Simplify the regex: Start with just (.+) to match everything, then gradually narrow down
Check for encoding: HTML entities like ' instead of apostrophes, URL-encoded values like %3D instead of =
Add a Debug Sampler after your request and run again -- it shows all variables and their values in View Results Tree
Set a meaningful Default Value like "NOT_FOUND" -- if you see NOT_FOUND in subsequent requests, you know extraction failed
Do NOT use .* (greedy) when you mean .+? (non-greedy). The greedy pattern grabs everything until the LAST match on the page, not the first. This is the number one regex mistake in JMeter. Always use (.+?) or (.*?) for correlation.
# Response:
# <input name="_csrf" value="token1" /> ... <input name="other" value="token2" />
# WRONG (greedy): value="(.+)"
# Captures: token1" /> ... <input name="other" value="token2
# (grabs everything between FIRST value=" and LAST ")
# CORRECT (non-greedy): value="(.+?)"
# Captures: token1
# (stops at the FIRST closing quote)Q: What is the difference between .* and .*? in JMeter regex, and which should you use for correlation?

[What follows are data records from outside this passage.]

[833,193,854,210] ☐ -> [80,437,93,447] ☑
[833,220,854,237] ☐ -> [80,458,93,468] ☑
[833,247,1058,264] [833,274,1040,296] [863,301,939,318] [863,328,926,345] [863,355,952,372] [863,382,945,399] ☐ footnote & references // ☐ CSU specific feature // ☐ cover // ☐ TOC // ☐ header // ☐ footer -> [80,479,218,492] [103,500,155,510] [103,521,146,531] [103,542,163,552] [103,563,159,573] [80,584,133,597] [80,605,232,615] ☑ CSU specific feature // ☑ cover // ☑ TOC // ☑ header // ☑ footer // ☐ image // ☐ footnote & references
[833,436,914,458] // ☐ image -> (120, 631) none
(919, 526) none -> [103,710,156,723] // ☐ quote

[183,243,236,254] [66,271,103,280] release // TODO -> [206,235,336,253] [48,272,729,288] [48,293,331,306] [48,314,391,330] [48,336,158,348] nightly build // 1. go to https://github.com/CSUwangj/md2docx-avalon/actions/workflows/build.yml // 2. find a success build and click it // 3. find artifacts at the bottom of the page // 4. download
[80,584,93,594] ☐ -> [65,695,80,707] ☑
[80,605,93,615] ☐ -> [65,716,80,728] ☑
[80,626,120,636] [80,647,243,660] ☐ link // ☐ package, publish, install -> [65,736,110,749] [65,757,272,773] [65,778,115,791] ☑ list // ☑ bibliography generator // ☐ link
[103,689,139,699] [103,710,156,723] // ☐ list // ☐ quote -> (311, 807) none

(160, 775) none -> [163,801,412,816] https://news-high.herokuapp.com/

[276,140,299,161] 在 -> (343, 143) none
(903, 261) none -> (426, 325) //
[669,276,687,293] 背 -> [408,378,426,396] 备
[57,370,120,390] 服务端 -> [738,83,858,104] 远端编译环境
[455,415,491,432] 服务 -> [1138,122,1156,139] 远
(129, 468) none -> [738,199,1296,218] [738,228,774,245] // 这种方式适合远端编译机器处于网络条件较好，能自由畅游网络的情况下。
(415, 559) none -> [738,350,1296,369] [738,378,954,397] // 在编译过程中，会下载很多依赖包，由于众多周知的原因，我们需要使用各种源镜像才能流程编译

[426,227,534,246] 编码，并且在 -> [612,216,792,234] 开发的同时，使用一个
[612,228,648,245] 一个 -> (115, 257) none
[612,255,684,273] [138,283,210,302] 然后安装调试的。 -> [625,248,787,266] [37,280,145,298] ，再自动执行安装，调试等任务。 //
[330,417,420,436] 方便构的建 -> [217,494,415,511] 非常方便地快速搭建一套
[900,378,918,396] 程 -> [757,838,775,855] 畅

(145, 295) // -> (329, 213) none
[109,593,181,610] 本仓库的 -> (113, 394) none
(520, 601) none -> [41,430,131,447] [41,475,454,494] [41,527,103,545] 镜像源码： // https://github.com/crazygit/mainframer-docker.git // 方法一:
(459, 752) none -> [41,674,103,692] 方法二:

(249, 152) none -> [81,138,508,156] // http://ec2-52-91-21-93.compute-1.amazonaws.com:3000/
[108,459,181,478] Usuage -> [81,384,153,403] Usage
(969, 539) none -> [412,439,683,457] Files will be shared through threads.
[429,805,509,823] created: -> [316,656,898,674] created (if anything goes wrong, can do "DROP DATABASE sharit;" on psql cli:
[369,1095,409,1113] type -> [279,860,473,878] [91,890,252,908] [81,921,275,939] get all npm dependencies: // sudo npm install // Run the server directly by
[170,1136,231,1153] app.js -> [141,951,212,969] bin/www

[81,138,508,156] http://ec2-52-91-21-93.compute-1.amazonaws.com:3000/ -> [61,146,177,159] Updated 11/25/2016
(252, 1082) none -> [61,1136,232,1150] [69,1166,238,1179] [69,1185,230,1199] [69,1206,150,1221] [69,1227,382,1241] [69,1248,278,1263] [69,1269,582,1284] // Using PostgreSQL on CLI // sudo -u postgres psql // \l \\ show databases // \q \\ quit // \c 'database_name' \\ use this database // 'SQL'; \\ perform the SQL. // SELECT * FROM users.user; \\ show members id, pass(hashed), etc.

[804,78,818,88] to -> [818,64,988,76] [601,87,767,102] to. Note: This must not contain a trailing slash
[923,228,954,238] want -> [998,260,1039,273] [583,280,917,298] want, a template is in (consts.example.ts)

A: The .* is a greedy quantifier -- it matches as much text as possible. The .*? (with the question mark) is non-greedy or lazy -- it matches as little text as possible. For correlation, you should always use the non-greedy version (.*? or .+?) because you want to capture just the value between your boundaries, not everything from the first boundary to the last occurrence of the second boundary. Using greedy matching in correlation is a common mistake that leads to capturing far more text than intended.
Always set a Default Value in the Regular Expression Extractor. I use "CORRELATION_FAILED_<variable_name>" as my default. When a subsequent request fails, seeing "CORRELATION_FAILED_csrf_token" in the request body tells me instantly which extraction broke, without digging through logs.
Key Point: The Regular Expression Extractor uses capture groups (.+?) to extract values from any response format. Always use non-greedy patterns, set meaningful defaults, and place the extractor as a child of the source sampler.